Kar Kuyuları’ Anlatan Cahit Altınbaş (D:1945)
Bizim Eyüp’te ismimiz ‘Karcılar’ ailesi olarak geçer. Çünkü dedem, Eyüp’te bulunan altı kar kuyusunun sahibiydi. Eyüp Çarşısı’nda, şu anda Ezel Kuyumculuğun olduğu yerdeki bina, dedemindi. Burada dedem, Bulgarlardan önce sütçülüğe ve kaymakçılığa başlamış. Kaymağı İstanbul’daki bütün büyük tatlıcılara hatta saraya kadar yollarlarmış. Kaymak, kaliteli manda sütünden yapılır. Bulgaristan’dan göç eden ve ülkelerinde olduğu gibi burada da kaymakçılığa devam eden vatandaşlarımız, Silahtarağa’da mandıracılık yapıyorlarmış. Sütleri de dedeme verirlermiş.
Kaymak yapımında en önemli nokta buz, şayet buz olmazsa o kaymağı kıvırıp imal edemiyorsunuz. İşte ‘Kar Kuyuları’ tam da burada devreye giriyor.

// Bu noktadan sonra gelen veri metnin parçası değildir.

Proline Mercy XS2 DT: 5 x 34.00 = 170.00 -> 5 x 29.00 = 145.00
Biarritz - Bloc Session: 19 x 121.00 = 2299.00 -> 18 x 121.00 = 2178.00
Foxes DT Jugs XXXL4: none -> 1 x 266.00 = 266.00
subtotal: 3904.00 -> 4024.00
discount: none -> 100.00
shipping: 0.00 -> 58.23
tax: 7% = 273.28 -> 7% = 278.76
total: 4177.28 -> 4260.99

Bu kuyuların sahibi dedem olduğu için kar ve buz sıkıntısı hiç çekmemiş. Eyüp’teki altı kuyusunun haricinde iki tane de Yalova tarafında kuyu tutmuş. Bu kuyular kar yağmadığı zaman, İstanbul’a deniz yoluyla gelirmiş.

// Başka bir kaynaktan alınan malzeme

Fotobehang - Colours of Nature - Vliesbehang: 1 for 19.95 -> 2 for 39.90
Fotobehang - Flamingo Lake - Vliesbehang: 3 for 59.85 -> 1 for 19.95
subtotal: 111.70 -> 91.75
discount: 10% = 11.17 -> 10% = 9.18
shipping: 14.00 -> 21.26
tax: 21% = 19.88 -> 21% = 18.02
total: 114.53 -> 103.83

Kar Kuyularını, ‘İstanbul’da Karcı Esnafları’ diye bir yazısında en iyi Rıza Zelyut anlatmış. Bu yazıda Eyüp’teki altı kuyudan bahsediliyor. Altı kuyunun haricinde eski Halk Bahçesi’nin sahibi Çiçekçi Yusuf’un da iki kuyusu olduğundan söz ediyor. Bu kuyular da Üçşehitler Camisi’nin arkasındadır. Dedem, onlar karcılık yapmadığı için o kuyuları seneliğine kiralarmış. ‘Kar Kuyuları’nın olduğu mevkiinin toprağı nemli olduğu için Karadenizliler gelip hakiki Osmanlı çileğini yetiştirmişler. Bu kokulu çilek şeker ve şurup için kullanılırmış.

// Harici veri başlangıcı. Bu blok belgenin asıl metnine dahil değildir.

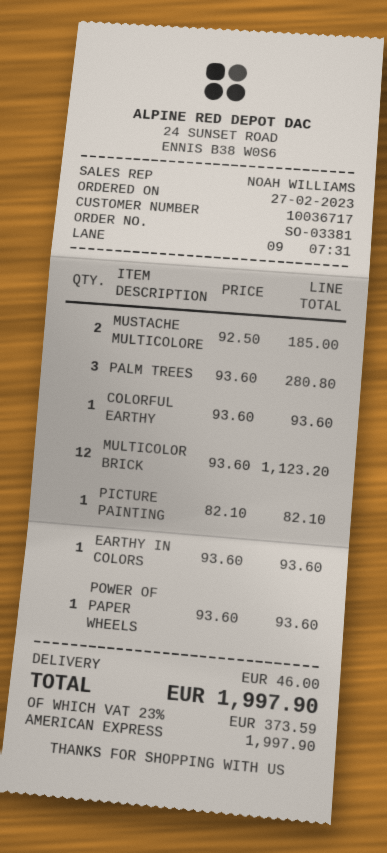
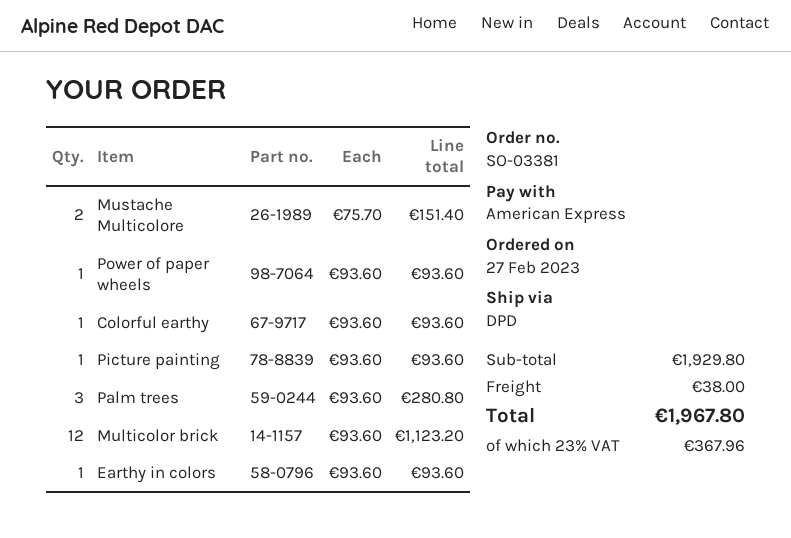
MUSTACHE MULTICOLORE: 2 x 92.50 = 185.00 -> 2 x 75.70 = 151.40
PICTURE PAINTING: 1 x 82.10 = 82.10 -> 1 x 93.60 = 93.60
shipping: 46.00 -> 38.00
tax: 23% = 373.59 -> 23% = 367.96
total: 1997.90 -> 1967.80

Kar kuyularımızın yerleri de şöyleydi: Bülbüldere’de, Karlıtepe’de, Karlık Bayırı’nda, Üçşehitler Camisi’nin arkasındaki Meşatlık Dere’nin karşısında birer, Gümüşsuyu’nda da iki tane olmak üzere, altı tane kuyumuz gayet iyi korunmuş. Yeni modern buz fabrikası açılana kadar da İstanbul’a hizmet vermişler. Sonra yeni fabrikalar açılınca tabii kar kuyuları kapatılmış. 1922 Sakarya Muharebesi ve Büyük Taarruz sonrası Eyüp Sultan, Fatih ve Sultan Ahmet camilerinde dağıtılan şerbetlere buz, Eyüp’ün kar kuyularından sağlanmış.